Code change snippets
- - -
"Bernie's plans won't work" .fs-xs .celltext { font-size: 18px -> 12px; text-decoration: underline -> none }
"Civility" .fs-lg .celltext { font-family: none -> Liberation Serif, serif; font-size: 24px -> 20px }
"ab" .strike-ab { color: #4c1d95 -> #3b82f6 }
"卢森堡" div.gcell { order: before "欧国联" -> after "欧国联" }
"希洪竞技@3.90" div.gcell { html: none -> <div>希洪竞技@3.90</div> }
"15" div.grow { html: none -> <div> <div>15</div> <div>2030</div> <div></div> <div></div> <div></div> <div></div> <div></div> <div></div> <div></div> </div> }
- - -
● **What you need to do**: Going through the entries above, count the lines that have the word "size" and state that count alone.

● **Answer box**: 2